Portfile modification date checks vs. Portfile revisions

Ryan Schmidt ryandesign at macports.org
Sat Feb 23 03:46:37 PST 2008


On Feb 22, 2008, at 23:31, Rainer Müller wrote:

> currently, we enforce that every change has to increment the revision,
> in order to force a rebuild by the user. But in fact, the current base
> code also checks the last modified date of the Portfile to see if  
> it was
> changed since installation.
>
> See sample with a non-existing port `empty':
> ---8<---snip---8<---
> $ touch Portfile
> $ port install
> [...]
> --->  Installing empty 1_0
> --->  Activating empty 1_0
> --->  Cleaning empty
> $ port install
> Skipping org.macports.activate (empty ) since this port is already  
> active
> --->  Cleaning empty
> $ touch Portfile
> $ port install
> [...]
> --->  Installing empty 1_0
> Error: Target org.macports.install returned: Registry error: empty  
> @1_0
> already registered as installed.  Please uninstall it first.
> Error: Status 1 encountered during processing.
> --->8---snap--->8---
>
> So it clearly rebuilds just because the modification date of the
> Portfile itself changed (it also issues a message in debug mode, but I
> did not want to post a whole debug log). And you will notice this  
> first
> *after* compiling, which could be a long time for some ports.
>
> It already happened to me: I typed `port install' just to see a
> message after fetching and compiling that actually I already had that
> exact same port/version/revision/variant installed.
> So I am asking if this is still needed at all. I would rather see  
> `port
> install' telling me that this port is already installed and I would  
> have
> to use `port upgrade` to get a newer version.
> Also, currently it only works for the exact combination of
> port/version/revision/variants, if it differs it will install anyway.
> This could be extended to check if it is installed at all no matter
> which version or which variants are selected. And install can of  
> course
> be forced with -f.
>
> I suppose this was introduced for Portfile developers, so that it  
> always
> runs the target if the Portfile is newer, but that is not  
> comfortable or
> users in my opinion.
>
> What do you think?

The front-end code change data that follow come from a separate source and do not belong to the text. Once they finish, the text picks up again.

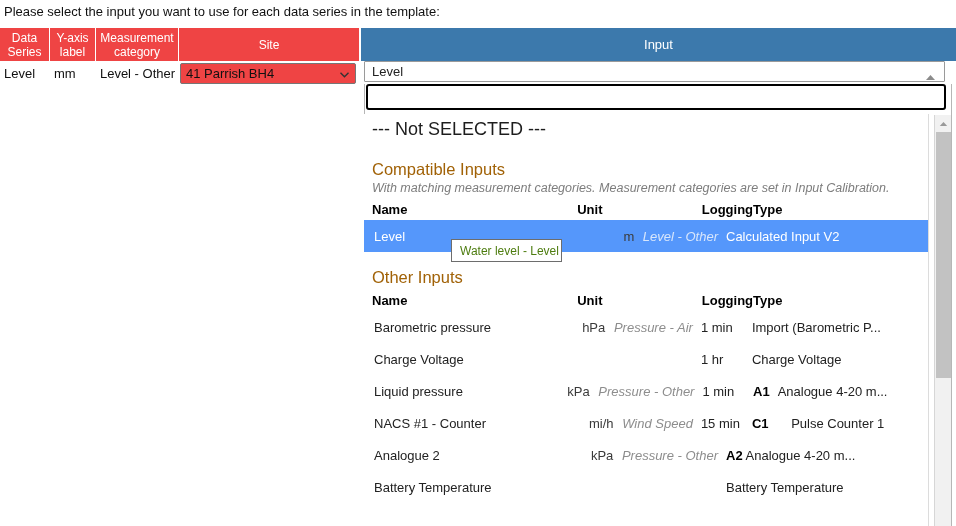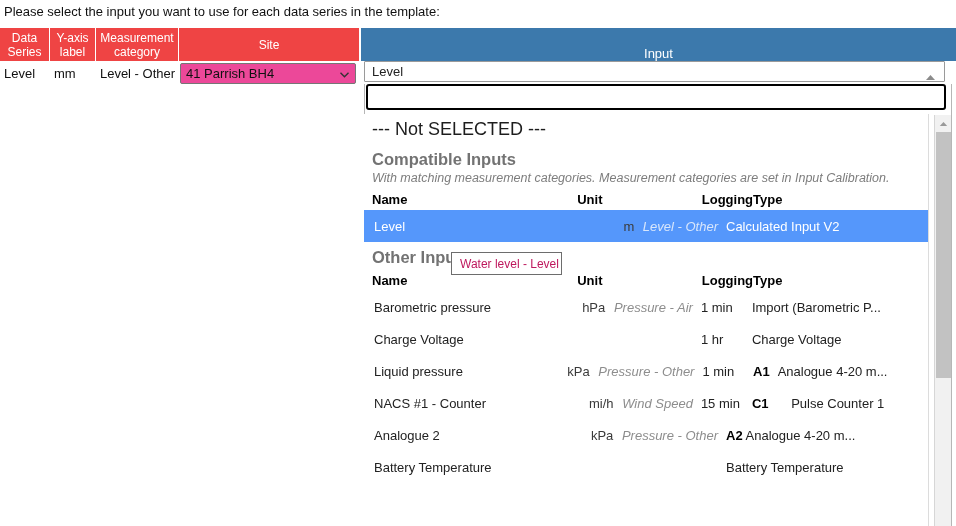--- a/index.html
+++ b/index.html
@@ -82,21 +82,21 @@
   .td-data  { width: 50px; padding-left: 4px; }
   .td-yaxis { width: 46px; padding-left: 4px; }
   .td-meas  { width: 83px; justify-content: center; }
   .td-site  { width: 180px; padding-left: 1px; }
 
   .site-select {
     width: 176px;
     height: 21px;
     box-sizing: border-box;
     border: 1px solid #767676;
-    background: #ec4899;
+    background: #ef4444;
     border-radius: 2px;
     font-family: "Liberation Sans", sans-serif;
     font-size: 13px;
     color: #111111;
     padding: 0 20px 0 5px;
     position: relative;
     display: flex;
     align-items: center;
     appearance: none;
     cursor: default;
@@ -116,21 +116,21 @@
   .input-head {
     position: absolute;
     left: 361px;
     top: 28px;
     width: 595px;
     height: 33px;
     background: #3c79ac;
     color: #ffffff;
     font-size: 13px;
     display: flex;
-    align-items: flex-end;
+    align-items: center;
     justify-content: center;
     box-sizing: border-box;
   }
 
   
   .combo-display {
     position: absolute;
     left: 364px;
     top: 61px;
     width: 581px;
@@ -203,25 +203,25 @@
     height: 30px;
     display: flex;
     align-items: center;
     padding-left: 8px;
     font-size: 18px;
     color: #1d1d1d;
   }
 
   .group-title {
     font-size: 16.5px;
-    font-weight: bold;
-    color: #737373;
+    font-weight: normal;
+    color: #a16207;
     padding-left: 8px;
     line-height: 19px;
-    margin-top: 6px;
+    margin-top: 16px;
   }
   .group-sub {
     font-size: 12.5px;
     font-style: italic;
     color: #7d7d7d;
     padding-left: 8px;
     line-height: 16px;
     margin-top: 1px;
   }
 
@@ -257,28 +257,28 @@
   .col-head .c-type-head { padding-left: 3px; }
 
   .unit-sym { color: #3a3a3a; }
   .unit-cat { color: #8d8d8d; font-style: italic; }
   .type-code { font-weight: bold; color: #000000; }
 
   
   .tooltip {
     position: absolute;
     left: 451px;
-    top: 252px;
+    top: 239px;
     width: 111px;
     height: 23px;
     box-sizing: border-box;
     background: #ffffff;
     border: 1px solid #6d6d6d;
     font-size: 12px;
-    color: #be185d;
+    color: #4d7c0f;
     display: flex;
     align-items: center;
     padding-left: 8px;
     z-index: 50;
   }
 
   
   .scroll-track {
     position: absolute;
     left: 934px;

How should this work?

Isn't it fine the way it works now? It's that way, I think, so that,  
if you already have foo installed, but now you want foo +bar, you can  
"sudo port install foo +bar", and it'll fetch and configure and build  
and destroot and install, however long that takes, and then it'll  
print the message that foo is already installed. Then you can "sudo  
port deactivate foo" and "sudo port activate foo +bar" and within a  
few seconds have the port swapped out.